[Data Boundary: Start]

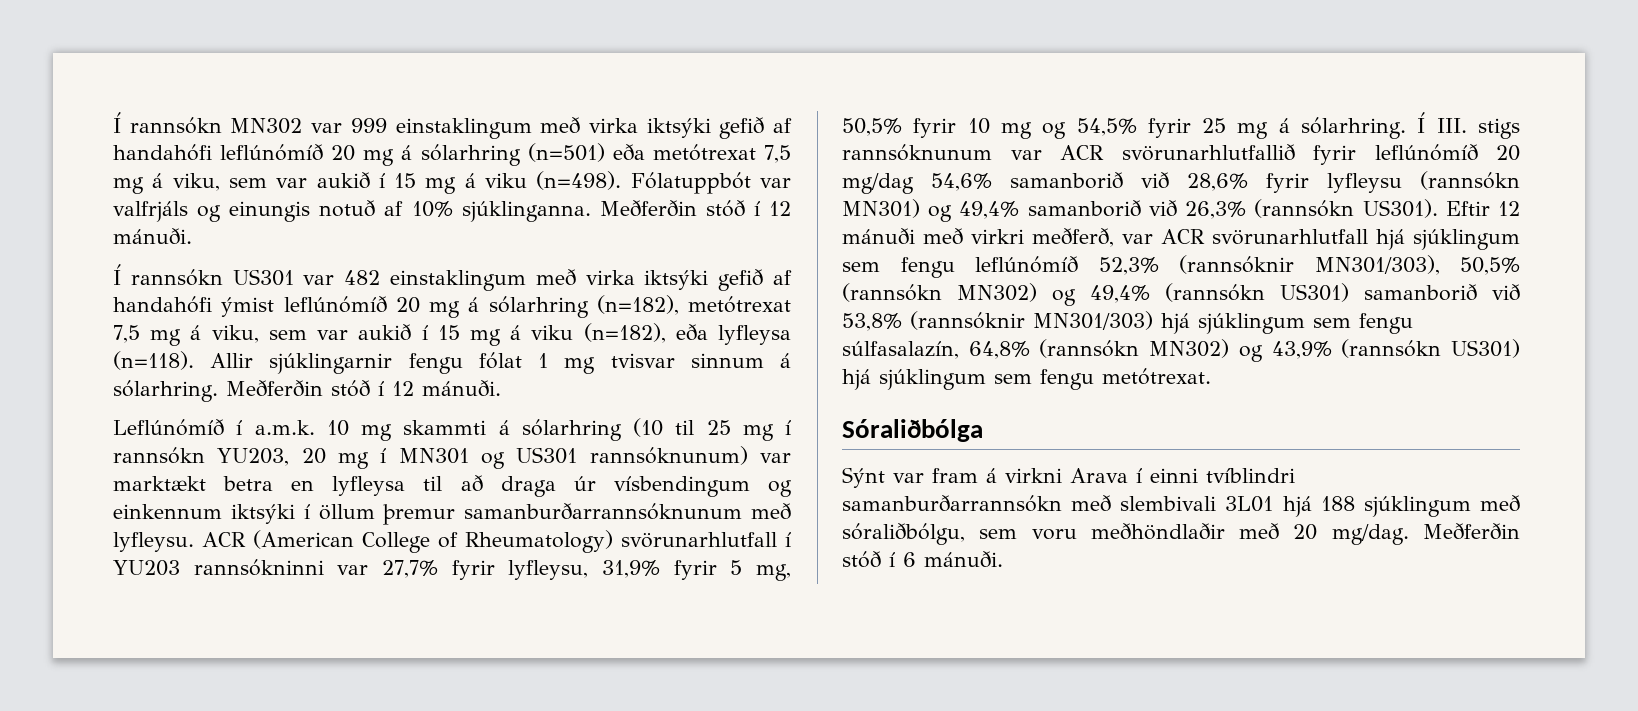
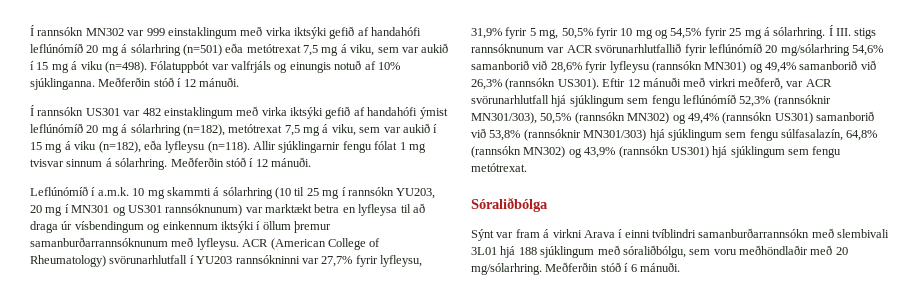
- Í rannsókn US301 var 482 einstaklingum með virka iktsýki gefið af handahófi ýmist leflúnómíð 20 mg á sólarhring (n=182), metótrexat 7,5 mg á viku, sem var aukið í 15 mg á viku (n=182), eða lyfleysa (n=118).
+ Í rannsókn US301 var 482 einstaklingum með virka iktsýki gefið af handahófi ýmist leflúnómíð 20 mg á sólarhring (n=182), metótrexat 7,5 mg á viku, sem var aukið í 15 mg á viku (n=182), eða lyfleysu (n=118).
- Í III. stigs rannsóknunum var ACR svörunarhlutfallið fyrir leflúnómíð 20 mg/dag 54,6% samanborið við 28,6% fyrir lyfleysu (rannsókn MN301) og 49,4% samanborið við 26,3% (rannsókn US301).
+ Í III. stigs rannsóknunum var ACR svörunarhlutfallið fyrir leflúnómíð 20 mg/sólarhring 54,6% samanborið við 28,6% fyrir lyfleysu (rannsókn MN301) og 49,4% samanborið við 26,3% (rannsókn US301).
- Sýnt var fram á virkni Arava í einni tvíblindri samanburðarrannsókn með slembivali 3L01 hjá 188 sjúklingum með sóraliðbólgu, sem voru meðhöndlaðir með 20 mg/dag.
+ Sýnt var fram á virkni Arava í einni tvíblindri samanburðarrannsókn með slembivali 3L01 hjá 188 sjúklingum með sóraliðbólgu, sem voru meðhöndlaðir með 20 mg/sólarhring.

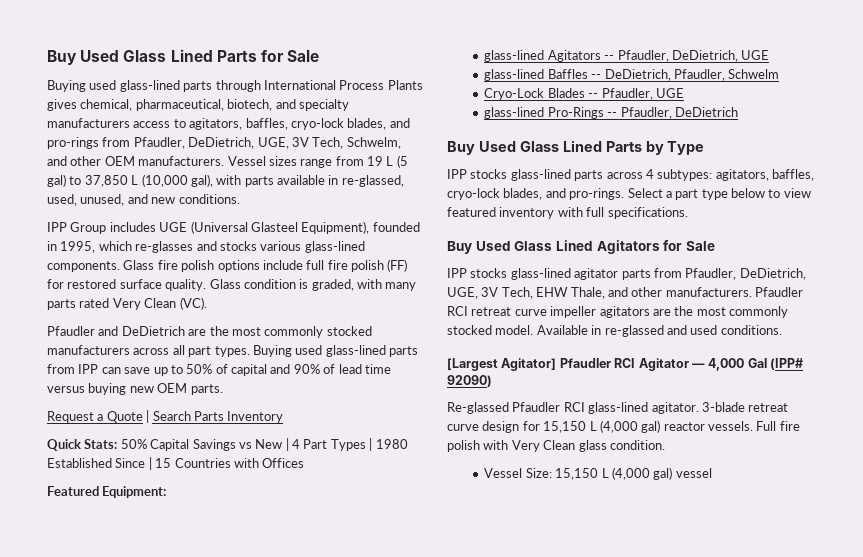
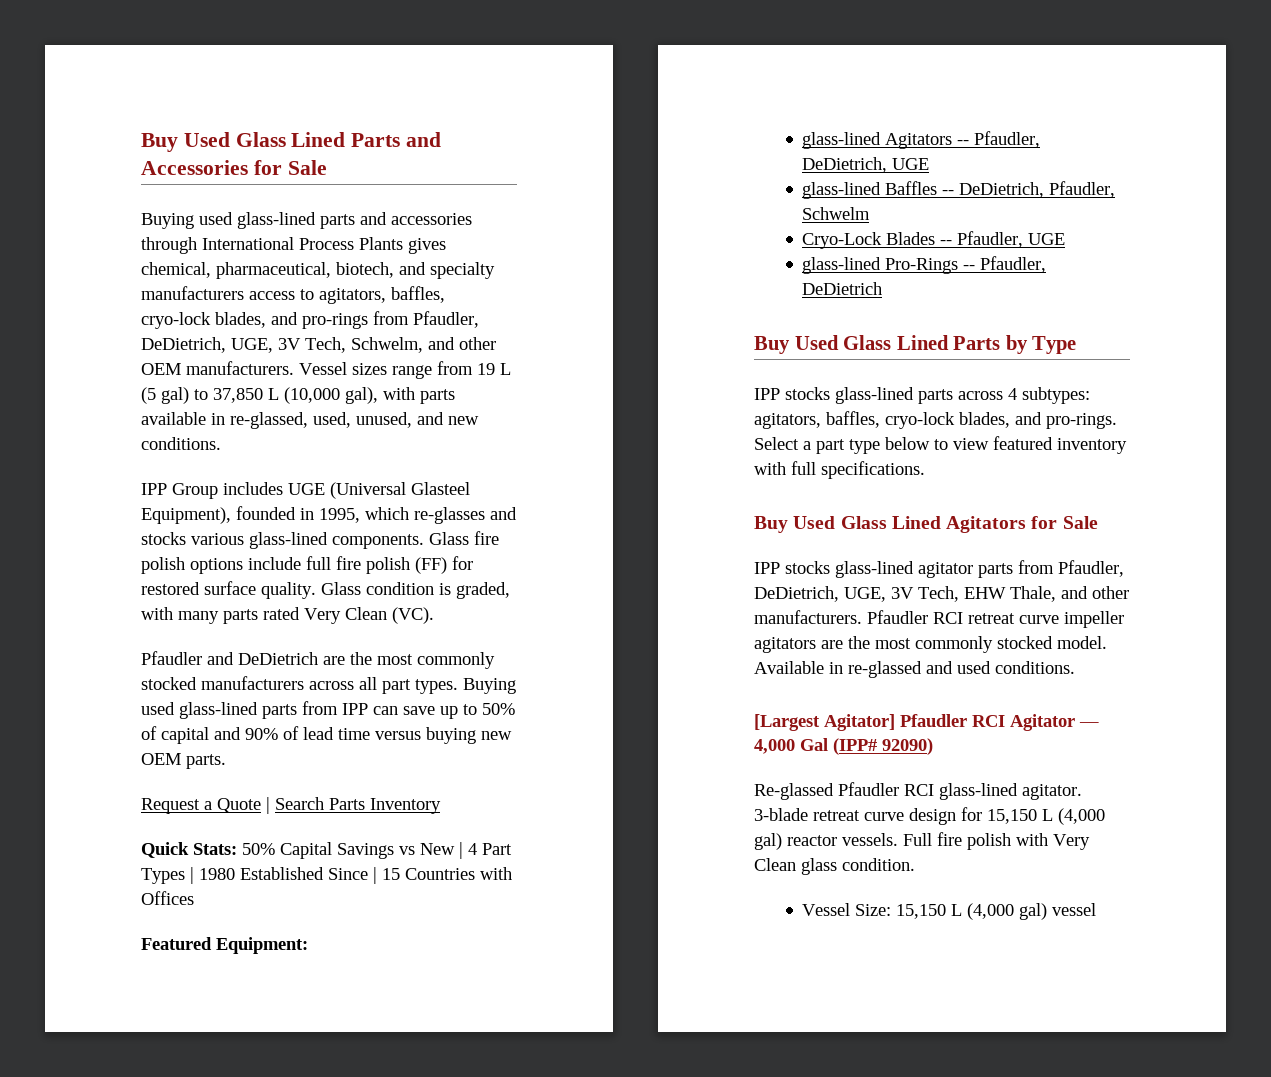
- Buy Used Glass Lined Parts for Sale
+ Buy Used Glass Lined Parts and Accessories for Sale
- Buying used glass-lined parts through International Process Plants gives chemical, pharmaceutical, biotech, and specialty manufacturers access to agitators, baffles, cryo-lock blades, and pro-rings from Pfaudler, DeDietrich, UGE, 3V Tech, Schwelm, and other OEM manufacturers.
+ Buying used glass-lined parts and accessories through International Process Plants gives chemical, pharmaceutical, biotech, and specialty manufacturers access to agitators, baffles, cryo-lock blades, and pro-rings from Pfaudler, DeDietrich, UGE, 3V Tech, Schwelm, and other OEM manufacturers.

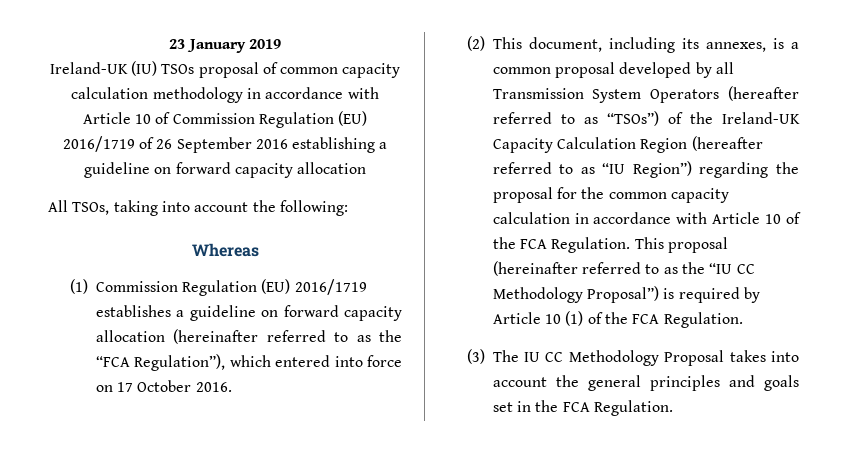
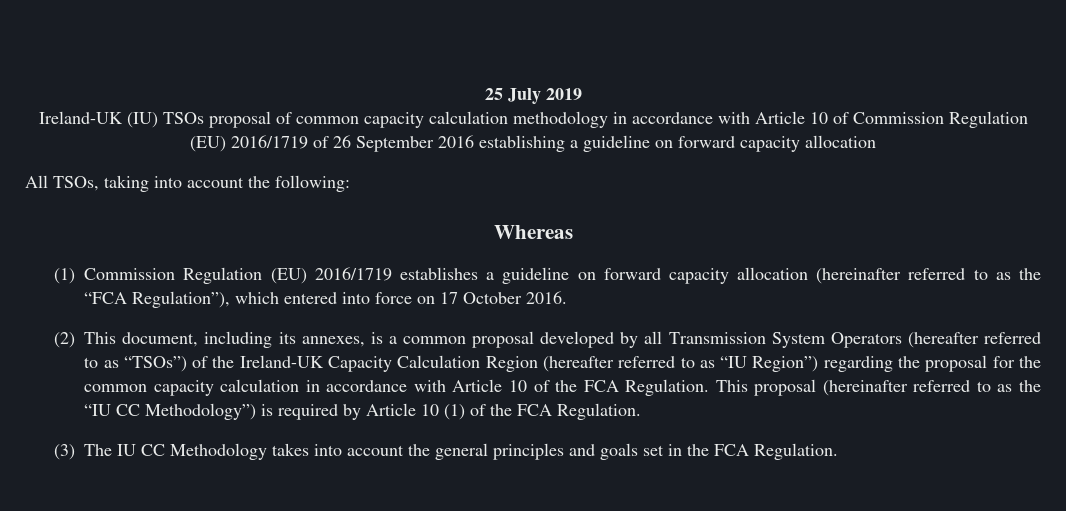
- 23 January 2019
+ 25 July 2019
- This proposal (hereinafter referred to as the “IU CC Methodology Proposal”) is required by Article 10 (1) of the FCA Regulation.
+ This proposal (hereinafter referred to as the “IU CC Methodology”) is required by Article 10 (1) of the FCA Regulation.
- (3) The IU CC Methodology Proposal takes into account the general principles and goals set in the FCA Regulation.
+ (3) The IU CC Methodology takes into account the general principles and goals set in the FCA Regulation.

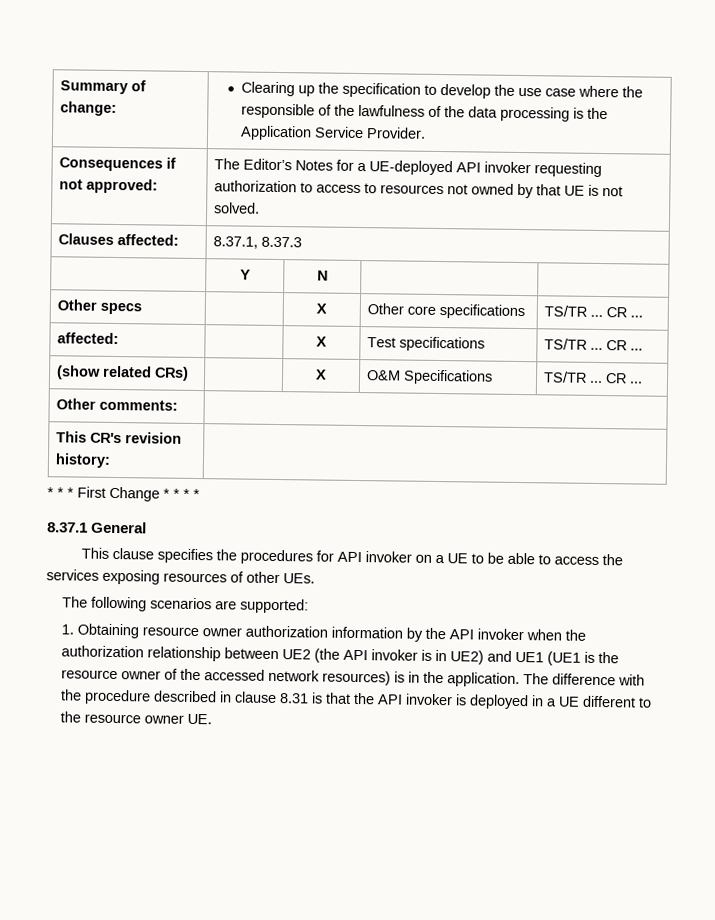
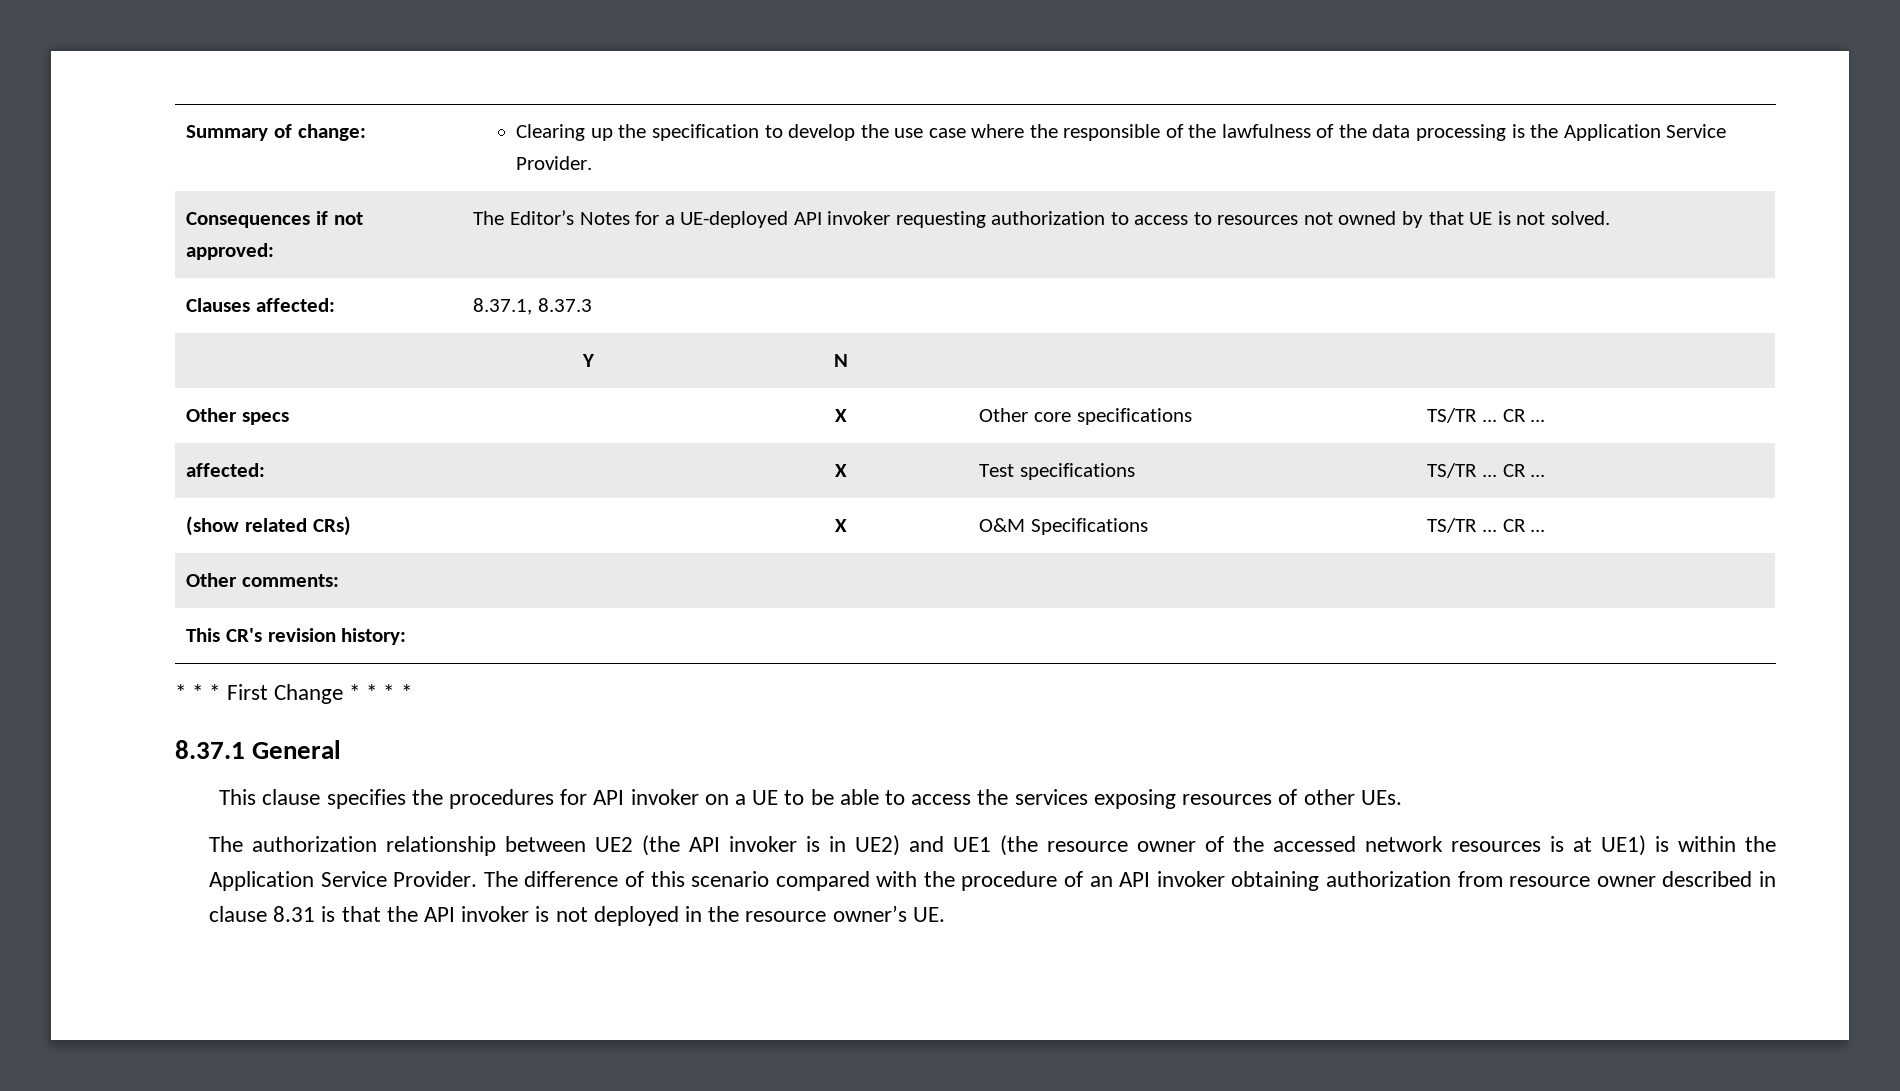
- The following scenarios are supported:
- 1. Obtaining resource owner authorization information by the API invoker when the authorization relationship between UE2 (the API invoker is in UE2) and UE1 (UE1 is the resource owner of the accessed network resources) is in the application. The difference with the procedure described in clause 8.31 is that the API invoker is deployed in a UE different to the resource owner UE.
+ The authorization relationship between UE2 (the API invoker is in UE2) and UE1 (the resource owner of the accessed network resources is at UE1) is within the Application Service Provider. The difference of this scenario compared with the procedure of an API invoker obtaining authorization from resource owner described in clause 8.31 is that the API invoker is not deployed in the resource owner’s UE.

[Data Boundary: End]

Copy every record exactly, leaving the pictures out.

> **Result below**:
- Í rannsókn US301 var 482 einstaklingum með virka iktsýki gefið af handahófi ýmist leflúnómíð 20 mg á sólarhring (n=182), metótrexat 7,5 mg á viku, sem var aukið í 15 mg á viku (n=182), eða lyfleysa (n=118).
+ Í rannsókn US301 var 482 einstaklingum með virka iktsýki gefið af handahófi ýmist leflúnómíð 20 mg á sólarhring (n=182), metótrexat 7,5 mg á viku, sem var aukið í 15 mg á viku (n=182), eða lyfleysu (n=118).
- Í III. stigs rannsóknunum var ACR svörunarhlutfallið fyrir leflúnómíð 20 mg/dag 54,6% samanborið við 28,6% fyrir lyfleysu (rannsókn MN301) og 49,4% samanborið við 26,3% (rannsókn US301).
+ Í III. stigs rannsóknunum var ACR svörunarhlutfallið fyrir leflúnómíð 20 mg/sólarhring 54,6% samanborið við 28,6% fyrir lyfleysu (rannsókn MN301) og 49,4% samanborið við 26,3% (rannsókn US301).
- Sýnt var fram á virkni Arava í einni tvíblindri samanburðarrannsókn með slembivali 3L01 hjá 188 sjúklingum með sóraliðbólgu, sem voru meðhöndlaðir með 20 mg/dag.
+ Sýnt var fram á virkni Arava í einni tvíblindri samanburðarrannsókn með slembivali 3L01 hjá 188 sjúklingum með sóraliðbólgu, sem voru meðhöndlaðir með 20 mg/sólarhring.

- Buy Used Glass Lined Parts for Sale
+ Buy Used Glass Lined Parts and Accessories for Sale
- Buying used glass-lined parts through International Process Plants gives chemical, pharmaceutical, biotech, and specialty manufacturers access to agitators, baffles, cryo-lock blades, and pro-rings from Pfaudler, DeDietrich, UGE, 3V Tech, Schwelm, and other OEM manufacturers.
+ Buying used glass-lined parts and accessories through International Process Plants gives chemical, pharmaceutical, biotech, and specialty manufacturers access to agitators, baffles, cryo-lock blades, and pro-rings from Pfaudler, DeDietrich, UGE, 3V Tech, Schwelm, and other OEM manufacturers.

- 23 January 2019
+ 25 July 2019
- This proposal (hereinafter referred to as the “IU CC Methodology Proposal”) is required by Article 10 (1) of the FCA Regulation.
+ This proposal (hereinafter referred to as the “IU CC Methodology”) is required by Article 10 (1) of the FCA Regulation.
- (3) The IU CC Methodology Proposal takes into account the general principles and goals set in the FCA Regulation.
+ (3) The IU CC Methodology takes into account the general principles and goals set in the FCA Regulation.

- The following scenarios are supported:
- 1. Obtaining resource owner authorization information by the API invoker when the authorization relationship between UE2 (the API invoker is in UE2) and UE1 (UE1 is the resource owner of the accessed network resources) is in the application. The difference with the procedure described in clause 8.31 is that the API invoker is deployed in a UE different to the resource owner UE.
+ The authorization relationship between UE2 (the API invoker is in UE2) and UE1 (the resource owner of the accessed network resources is at UE1) is within the Application Service Provider. The difference of this scenario compared with the procedure of an API invoker obtaining authorization from resource owner described in clause 8.31 is that the API invoker is not deployed in the resource owner’s UE.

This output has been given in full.